Jeffrey Crippin reported on this pilot preliminary study, and the author suggested keeping that in mind if considering treating patients in similar circumstances. The author gave a little background and the reasons for his study. Patients with cirrhosis are expanding the waiting list for liver transplantation throughout the world. Current medical strategies are ineffective in preventing recurrence of HCV or in treating post transplant hepatitis C. Often, Hepatitis C can recur following transplantation. Everson said treatment after transplant is unlikely to clear HCV-RNA. The number of transplants performed for recurrent, progressive, allograft Hepatitis C is increasing. Hepatitis C is the number one indication for liver transplantation. Therefore, aggressive approaches designed to eradicate hepatitis C in patients with advanced liver disease awaiting transplant are needed.
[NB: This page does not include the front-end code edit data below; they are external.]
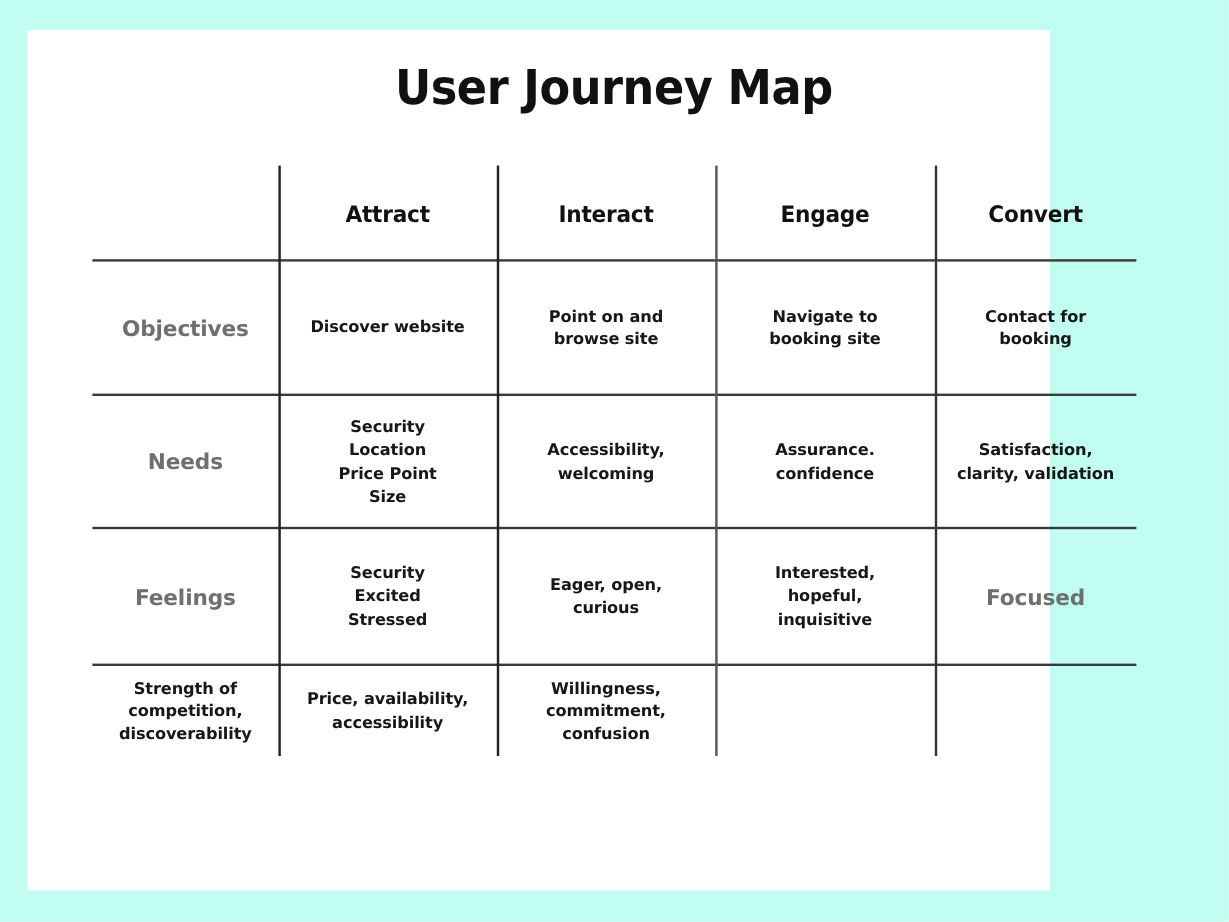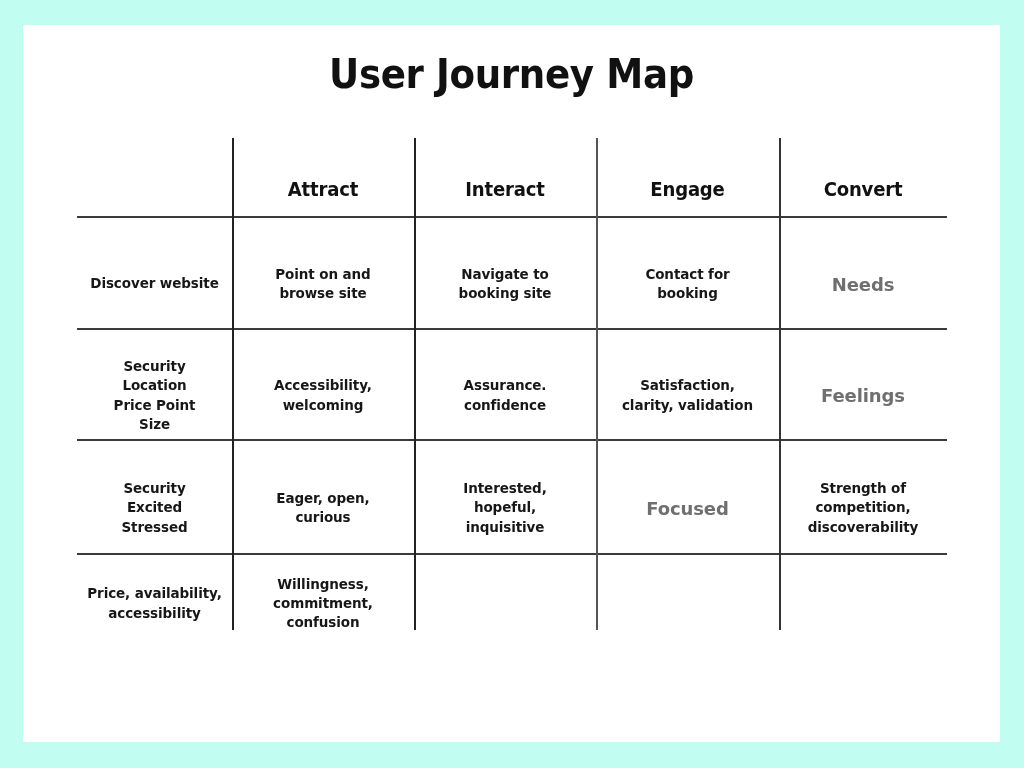--- a/index.html
+++ b/index.html
@@ -19,7 +19,7 @@
     position: absolute;
     left: 23px;
     top: 25px;
-    width: 977px;
+    width: 852px;
     height: 717px;
     background: #ffffff;
   }

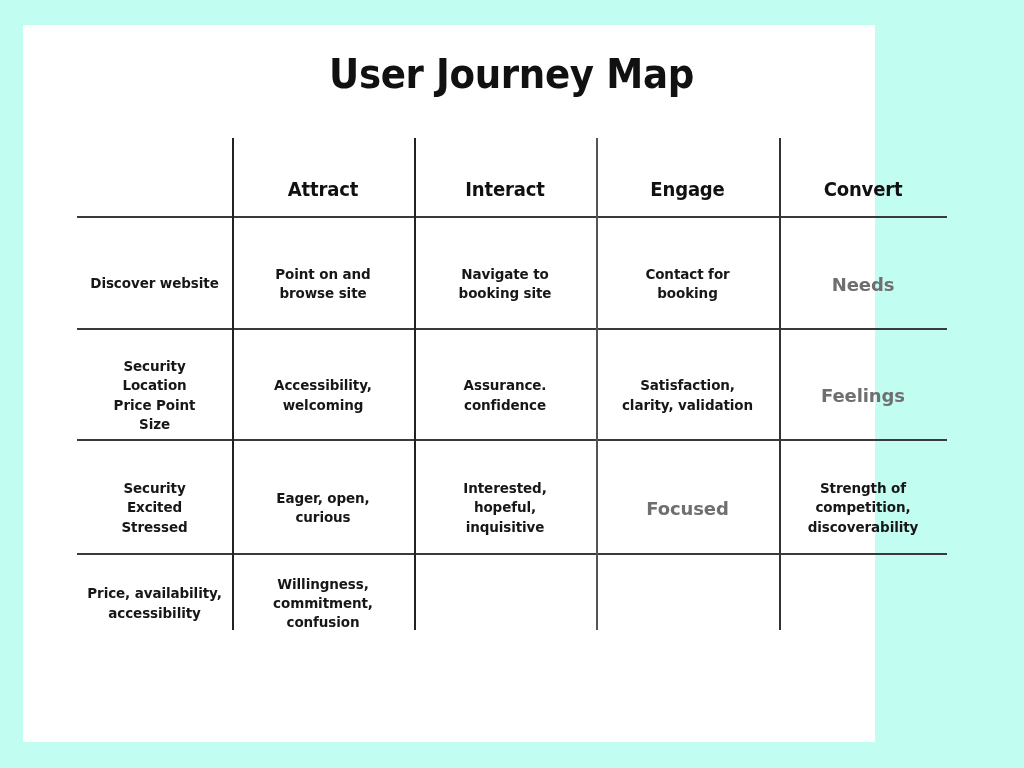--- a/index.html
+++ b/index.html
@@ -77,7 +77,7 @@
   .grid {
     position: absolute;
     left: 0;
-    top: 12px;
+    top: 2px;
     width: 870px;
     height: 492px;
     display: grid;

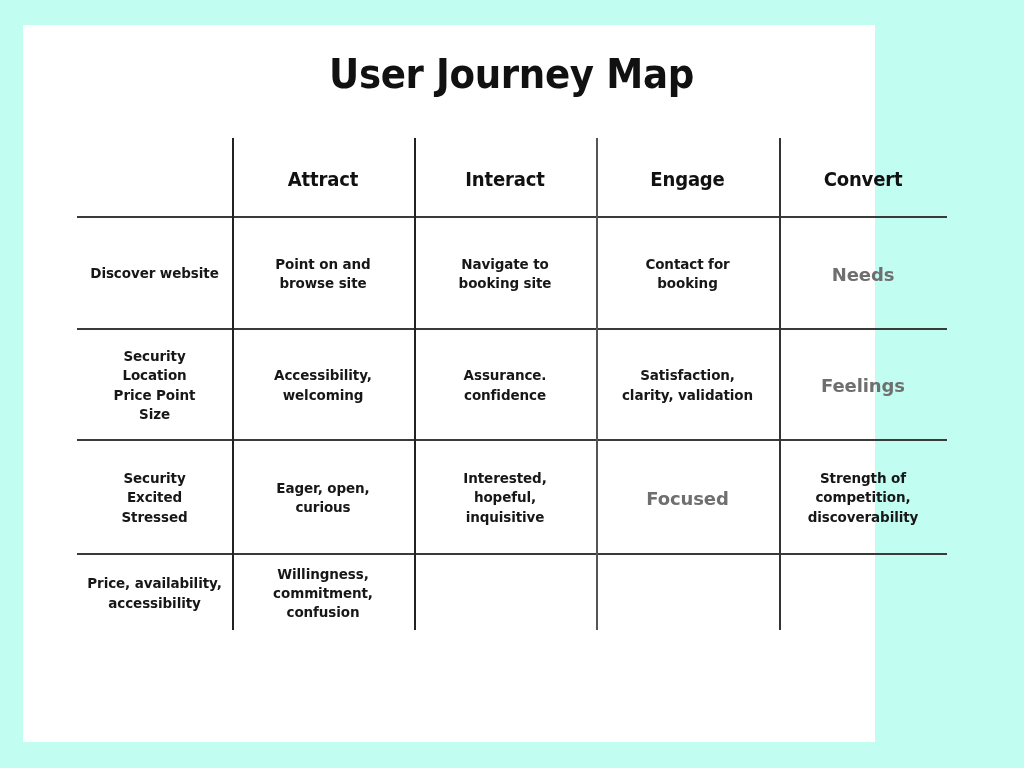--- a/index.html
+++ b/index.html
@@ -145,6 +145,7 @@
       <div class="cell col-head">Engage</div>
       <div class="cell col-head">Convert</div>
 
+      <div class="cell row-head r-obj">Objectives</div>
       <div class="cell body-cell r-obj">Discover website</div>
       <div class="cell body-cell r-obj">Point on and
 browse site</div>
However, the most effective antiviral therapy, combination interferon plus ribivarin, is relatively contraindicated due to fear of precipitation of decompensation of liver disease or development of dangerous cytopenias. This study's aim was to explore the safety and efficacy of treating advanced chronic hepatitis C with decompensated liver disease with combination IFN+RBV.
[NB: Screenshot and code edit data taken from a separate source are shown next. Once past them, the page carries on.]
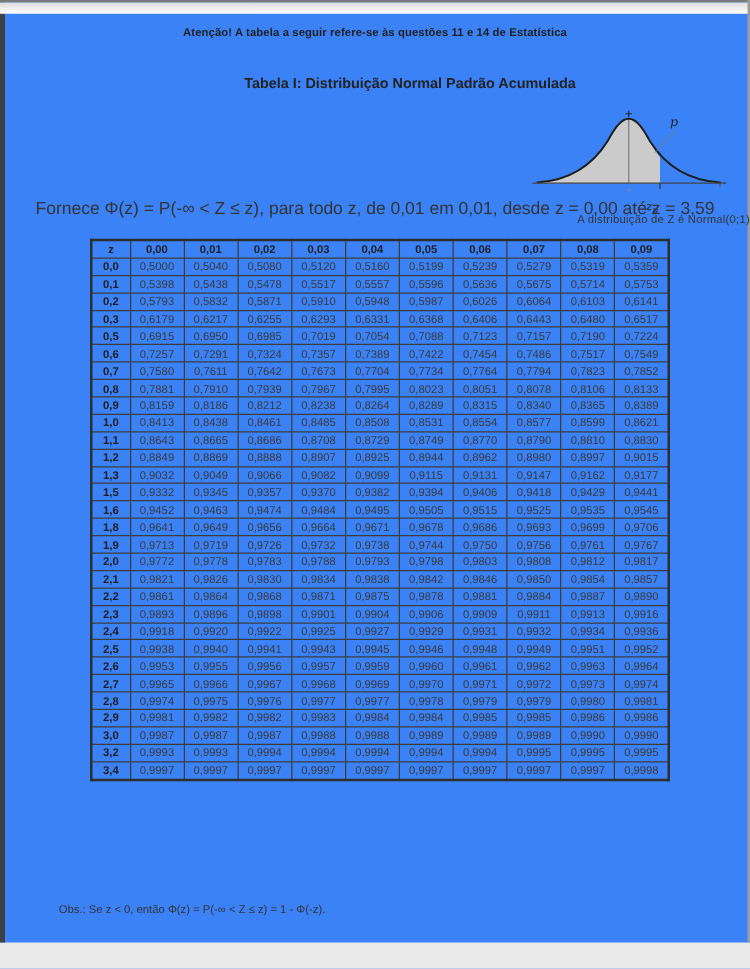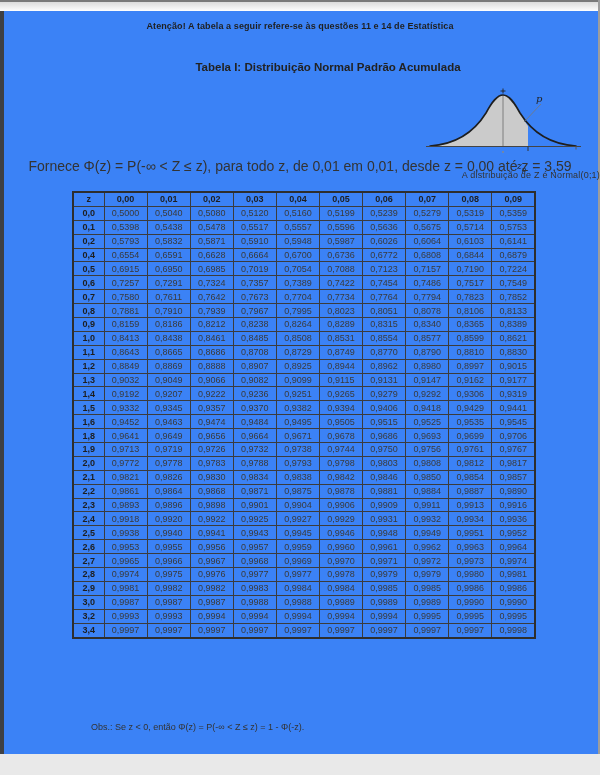--- a/index.html
+++ b/index.html
@@ -184,6 +184,19 @@
           <td class="vc">0,6141</td>
         </tr>
         <tr>
+          <td class="zc">0,3</td>
+          <td class="vc">0,6179</td>
+          <td class="vc">0,6217</td>
+          <td class="vc">0,6255</td>
+          <td class="vc">0,6293</td>
+          <td class="vc">0,6331</td>
+          <td class="vc">0,6368</td>
+          <td class="vc">0,6406</td>
+          <td class="vc">0,6443</td>
+          <td class="vc">0,6480</td>
+          <td class="vc">0,6517</td>
+        </tr>
+        <tr>
           <td class="zc">0,4</td>
           <td class="vc">0,6554</td>
           <td class="vc">0,6591</td>

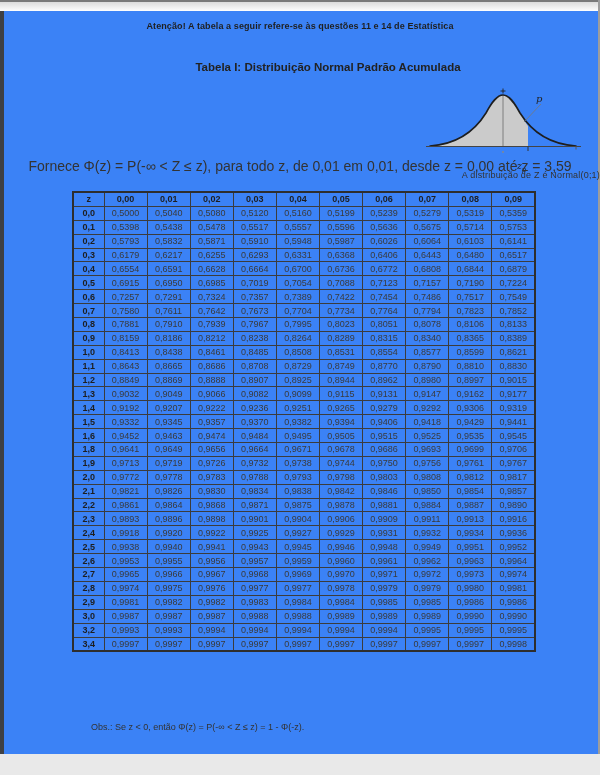--- a/index.html
+++ b/index.html
@@ -197,19 +197,6 @@
           <td class="vc">0,6517</td>
         </tr>
         <tr>
-          <td class="zc">0,4</td>
-          <td class="vc">0,6554</td>
-          <td class="vc">0,6591</td>
-          <td class="vc">0,6628</td>
-          <td class="vc">0,6664</td>
-          <td class="vc">0,6700</td>
-          <td class="vc">0,6736</td>
-          <td class="vc">0,6772</td>
-          <td class="vc">0,6808</td>
-          <td class="vc">0,6844</td>
-          <td class="vc">0,6879</td>
-        </tr>
-        <tr>
           <td class="zc">0,5</td>
           <td class="vc">0,6915</td>
           <td class="vc">0,6950</td>

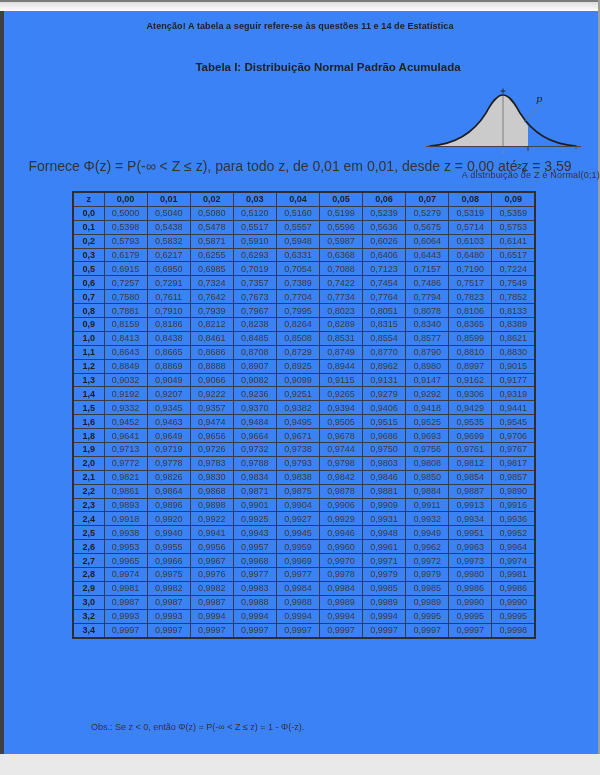--- a/index.html
+++ b/index.html
@@ -314,19 +314,6 @@
           <td class="vc">0,9177</td>
         </tr>
         <tr>
-          <td class="zc">1,4</td>
-          <td class="vc">0,9192</td>
-          <td class="vc">0,9207</td>
-          <td class="vc">0,9222</td>
-          <td class="vc">0,9236</td>
-          <td class="vc">0,9251</td>
-          <td class="vc">0,9265</td>
-          <td class="vc">0,9279</td>
-          <td class="vc">0,9292</td>
-          <td class="vc">0,9306</td>
-          <td class="vc">0,9319</td>
-        </tr>
-        <tr>
           <td class="zc">1,5</td>
           <td class="vc">0,9332</td>
           <td class="vc">0,9345</td>

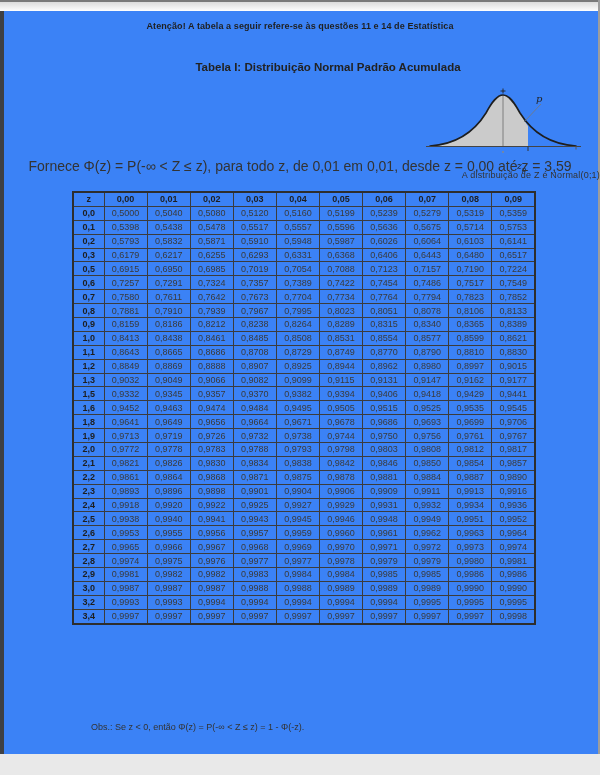--- a/index.html
+++ b/index.html
@@ -68,7 +68,7 @@
 
   .obs{
     position:absolute;left:47px;top:722px;
-    font-size:9px;color:#333;margin-left:44px;
+    font-size:9px;color:#333;
   }
 </style>
 </head>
So, there are two main reasons to potentially treat patients with decompensated cirrhosis. If patients can clear HCV RNA they may improve or stabilize liver function and maybe they can come off transplant list. For other patients who may not yet be transplant patients, stopping or reversing disease progression may be possible.

The specific aims of the study were to determine if a low accelerating dosing approach (LADR) could clear HCV-RNA, if it's tolerable (side effects, dose adjustments, dropouts, use of G-CSF for low WBC and erythropoeitin), and if treatment reduces the risk of post-transplant recurrence of HCV.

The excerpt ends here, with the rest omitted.